男性育休、職場環境に左右 「1カ月がぎりぎり」「前例ないと難しい」

次男をあやす県南在住の30代男性。育休を取得し「夫婦で協力すれば育児の大変さを分散できる。楽しむ余裕もできた」と語る=4月下旬

 「イクメン」や「イクボス」といった言葉が定着し、男女共に仕事と育児を両立しやすい企業が人気を集める中、男性の育児休業取得は栃木県内でも広がっている。ただ、職場の環境によっては短期間にとどめたり、取得そのものに二の足を踏んだりするケースは少なくない。男性の育児参加をさらに進めるには、企業や管理職の意識や対応が大きな鍵を握っている。

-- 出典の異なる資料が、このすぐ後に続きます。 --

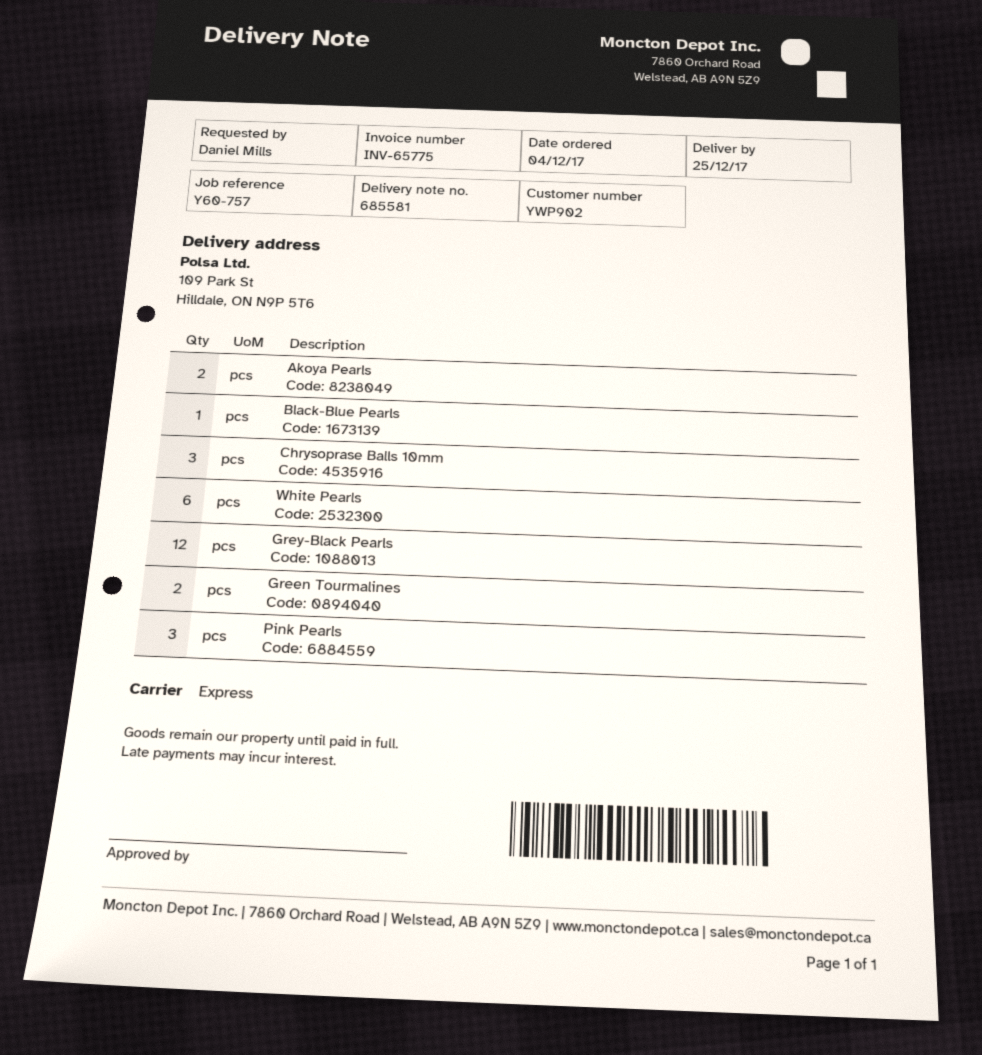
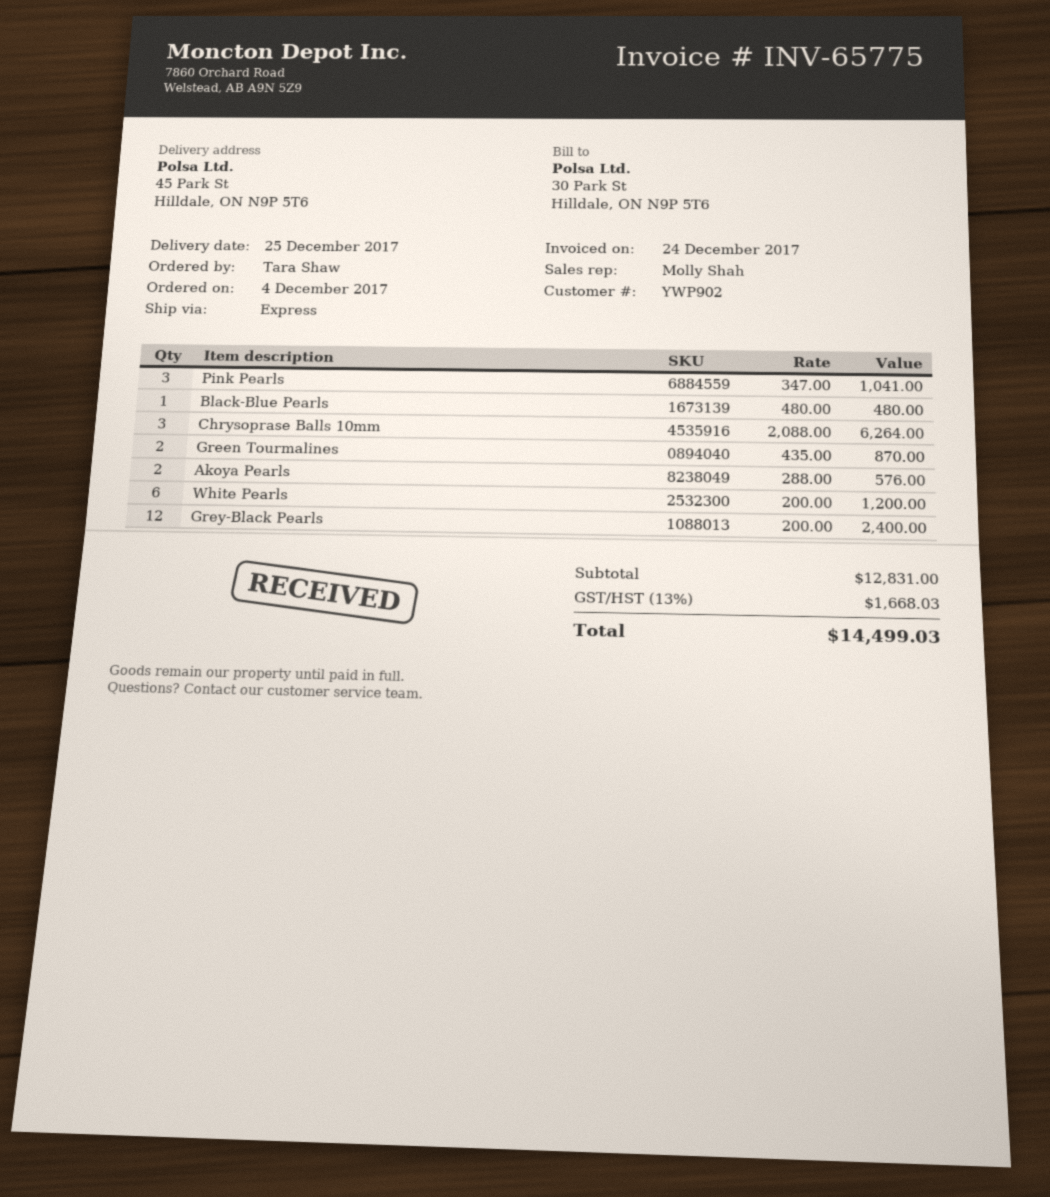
ordered by: Daniel Mills -> Tara Shaw
ship to: 109 Park St, Hilldale, ON N9P 5T6 -> 45 Park St, Hilldale, ON N9P 5T6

 県南在住の30代男性は、今年1月に次男が誕生してから半年以上の育休を取得中だ。4月に長男の小学校入学が控えていたため、長めの期間を選んだ。現在は次男の育児や家事に加え、長男の学校行事への対応など慌ただしい日々が続く。それでも、「子どもの成長をそばで見られるのは何よりもうれしい」と目を細める。

 育休は、長男が生まれた時も取得した。だが、「忙しい業界だったため1カ月取るのがぎりぎりだった」。子育てに理解のない職場の雰囲気に加え、子どもの寝顔しか見られないほど遅くまで働く毎日。「もっと子どもとの時間を大切にしたい」と考え、転職を決めた。

 今の職場は「育児経験がある上司だったからこそ、知識や理解があり長期でも取得することができた」という。育休を取得する世代は、若手や中堅のポジションが多いため、「上司が否定的であれば断念する人もいるでしょう」と推し量る。

 一方、県央在住の40代女性は6年前に次女が誕生した時、夫に育休を取得するよう頼めなかった。人手不足の中、外回りで多忙を極める夫は帰宅が深夜になることもしばしばだったためだ。

 男性の取得が進まない背景として、育休を「単なる休暇」と捉える風潮も感じるという。「職場に前例がなく制度も整っていないと、男性の育休取得を実現するのは難しい」と漏らした。

 宇都宮共和大子ども生活学部の蟹江教子(かにえのりこ)教授(家族社会学)は「男性は仕事、女性は家庭と決め付けず、社会全体で子育て世代を支援するという意識を持つことが大事」と指摘している。